Ага, ясно, а после обо всём прознает и лорд-канцлер — даже не знаю, к добру или к худу. Нет, умом-то я понимаю, что покушение — дело серьёзное. Но сердце хочет просто обо всём забыть, как о кошмаре и жить спокойно дальше. Лишь бы с Сандой всё обошлось...

— Она полностью оправится? — с тревогой покосилась я на подругу.

— Пока рано судить, — старик остановился на развороте и стал водить пальцем по строкам. — Проклятье ударило по нервной системе, её мозг отреагировал очагом повышенной активности, что привело к эпилептическому припадку и почти остановило сердце. Она жива лишь благодаря халатности колдуна или низкой дозе.
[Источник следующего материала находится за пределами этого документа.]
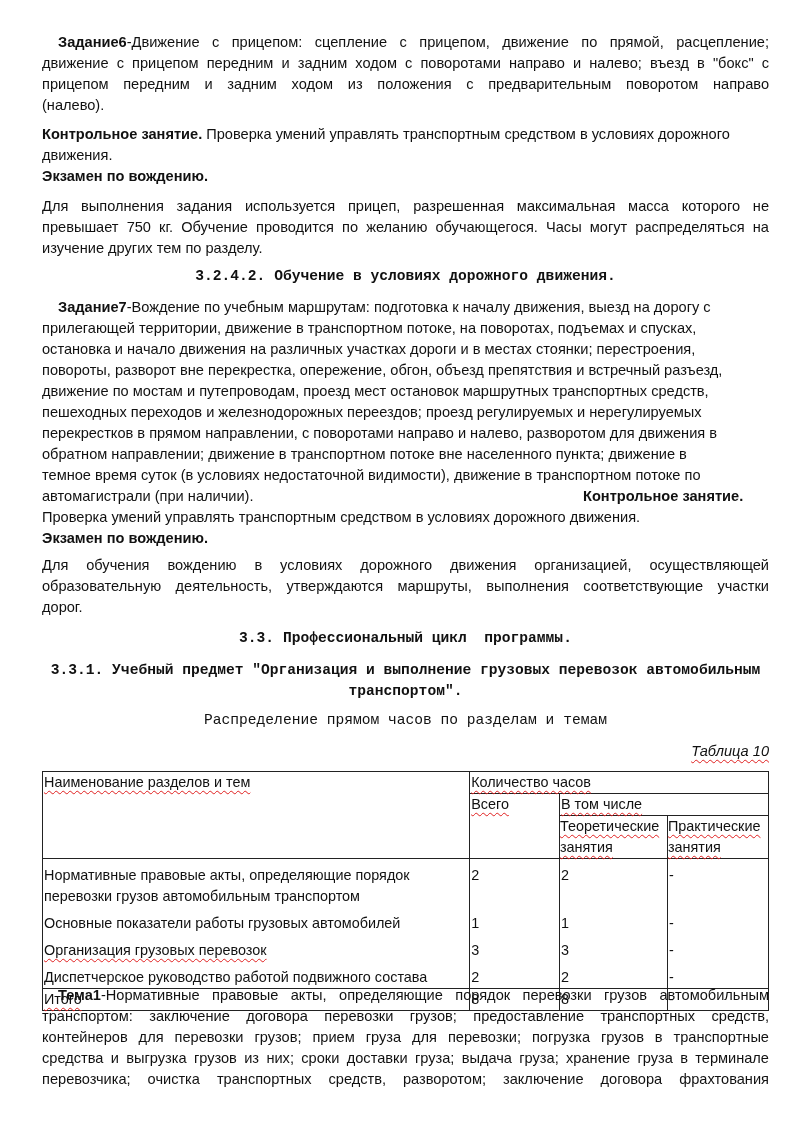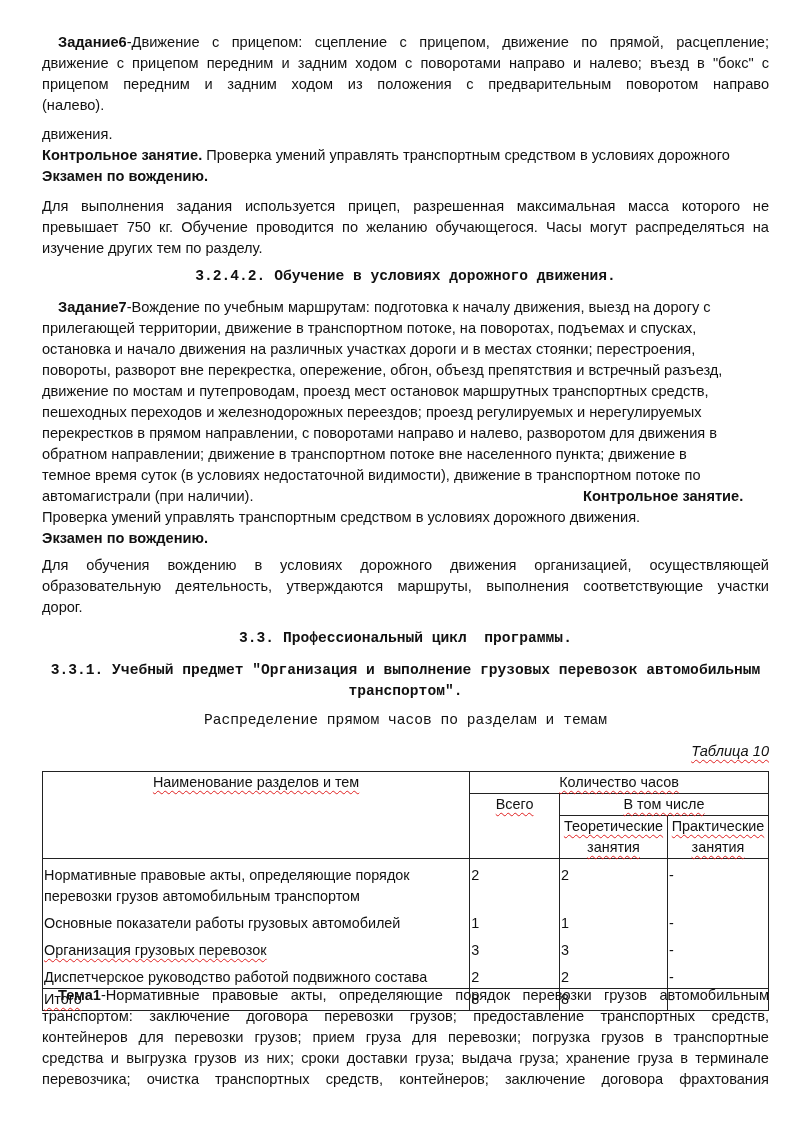--- a/index.html
+++ b/index.html
@@ -36,8 +36,8 @@
   </div>
 
   <div class="p" style="top:124px;">
+    <span class="line"><b>Контрольное занятие.</b><span> Проверка умений управлять транспортным средством в условиях дорожного</span></span>
     <span class="line">движения.</span>
-    <span class="line"><b>Контрольное занятие.</b><span> Проверка умений управлять транспортным средством в условиях дорожного</span></span>
   </div>
 
   <div class="p" style="top:166px;">

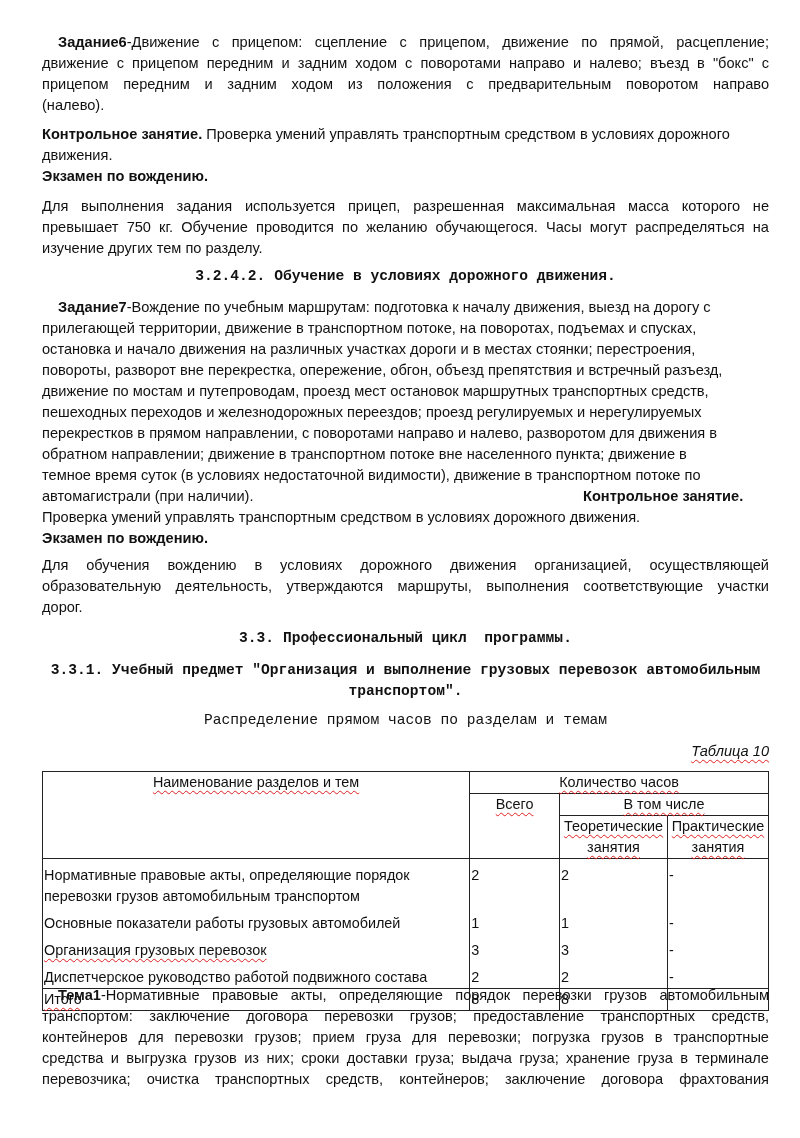--- a/index.html
+++ b/index.html
@@ -17,7 +17,7 @@
   table.hours { position: absolute; left: 0; top: 771px; width: 727px; border-collapse: collapse;
     font-size: 14.4px; line-height: 21px; }
   table.hours td { border: 1.3px solid #222; padding: 0 1px; vertical-align: top; }
-  table.hours td.c { text-align: center; }
+  table.hours td.c { }
   table.hours tr.body td { border-top: none; border-bottom: none; padding-top: 6px; padding-bottom: 0; margin-top: 44px; }
   table.hours tr.body.first td { border-top: 1.3px solid #222; }
   table.hours tr.body.last td { border-bottom: 1.3px solid #222; }

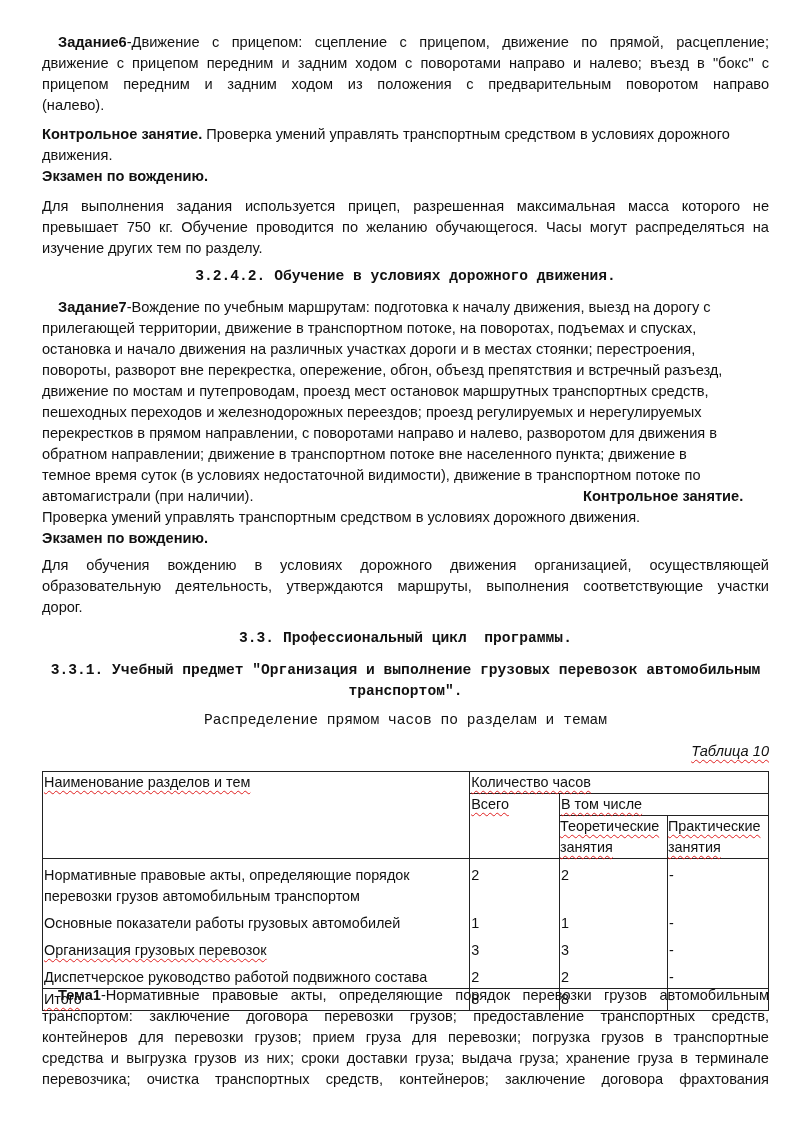--- a/index.html
+++ b/index.html
@@ -151,7 +151,7 @@
     <span class="jline">транспортом: заключение договора перевозки грузов; предоставление транспортных средств,</span>
     <span class="jline">контейнеров для перевозки грузов; прием груза для перевозки; погрузка грузов в транспортные</span>
     <span class="jline">средства и выгрузка грузов из них; сроки доставки груза; выдача груза; хранение груза в терминале</span>
-    <span class="jline">перевозчика; очистка транспортных средств, контейнеров; заключение договора фрахтования</span>
+    <span class="jline">перевозчика; очистка транспортных средств, разворотом; заключение договора фрахтования</span>
   </div>
 
 </div>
— Санда только один бутон понюха, — я платочком подняла с половиц затоптанную веточку, пара лепестков осталась на лакированных досках. С брезгливостью, засунула растение обратно в вазу и подобрала осыпавшиеся лепестки. Выбросить? Нет, лучше сжечь... Хотя, подозреваю, что брат-лекарь избавит меня от этой необходимости и унесёт букет на изучение в академию. Надо тщательно простерилизовать вазу.

— Действуй создатель проклятия более профессионально, этого бы хватило. Так, вот, нашёл. Лапушка, мне снова потребуется тишина.

Святой брат повторил волшебство над бутыльком и поднёс к носу девушки новую ватку с пахучей жидкостью.

Глазные яблоки под тонкими веками задвигались, заметались и вот, серые глаза подруги распахнулись. Она судорожно вдохнула и попыталась сесть, но не смогла, только захлопала ресницами: растерянность проступила на измождённом лице, как письмена лимонным соком на подогретом листе бумаги.

— Что про... — слабым голосом начала ожившая.

— Лежите, лежите, — тут же подался к ней медик с улыбкой. — С вами всё хорошо, просто небольшой обморок. Сейчас я дам вам капельки, которые помогут снять его последствия. Милая, налейте подружке воды, будьте любезны, — это он мне.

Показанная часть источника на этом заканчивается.